● ABOUT THIS TASK: Your answer must restate each entry below word for word, with no pictures in it.

Data excerpts:

+-------+

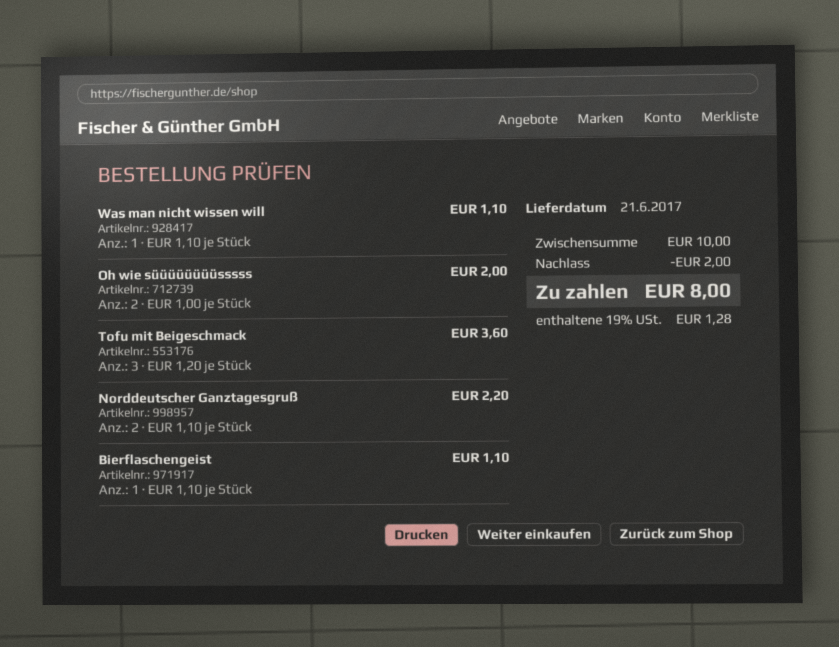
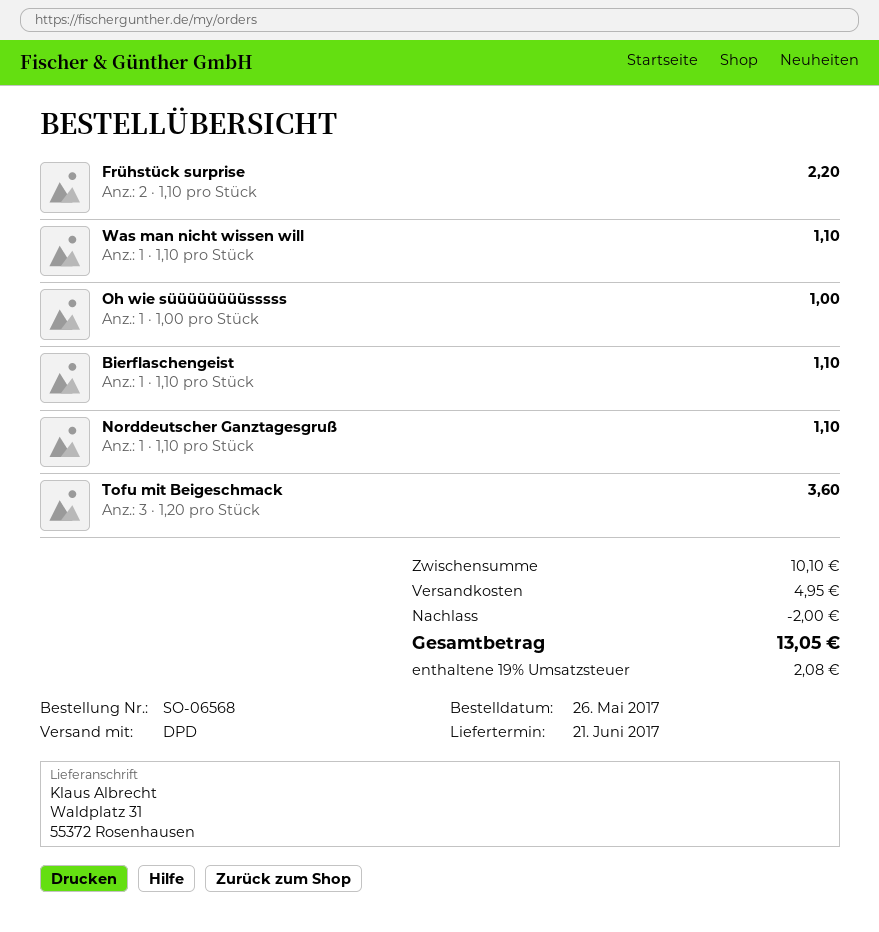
Oh wie süüüüüüüüsssss: 2 x 1.00 = 2.00 -> 1 x 1.00 = 1.00
Norddeutscher Ganztagesgruß: 2 x 1.10 = 2.20 -> 1 x 1.10 = 1.10
Frühstück surprise: none -> 2 x 1.10 = 2.20
subtotal: 10.00 -> 10.10
shipping: none -> 4.95
tax: 19% = 1.28 -> 19% = 2.08
total: 8.00 -> 13.05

+-------+

● REPLY TO THE EXERCISE:
Oh wie süüüüüüüüsssss: 2 x 1.00 = 2.00 -> 1 x 1.00 = 1.00
Norddeutscher Ganztagesgruß: 2 x 1.10 = 2.20 -> 1 x 1.10 = 1.10
Frühstück surprise: none -> 2 x 1.10 = 2.20
subtotal: 10.00 -> 10.10
shipping: none -> 4.95
tax: 19% = 1.28 -> 19% = 2.08
total: 8.00 -> 13.05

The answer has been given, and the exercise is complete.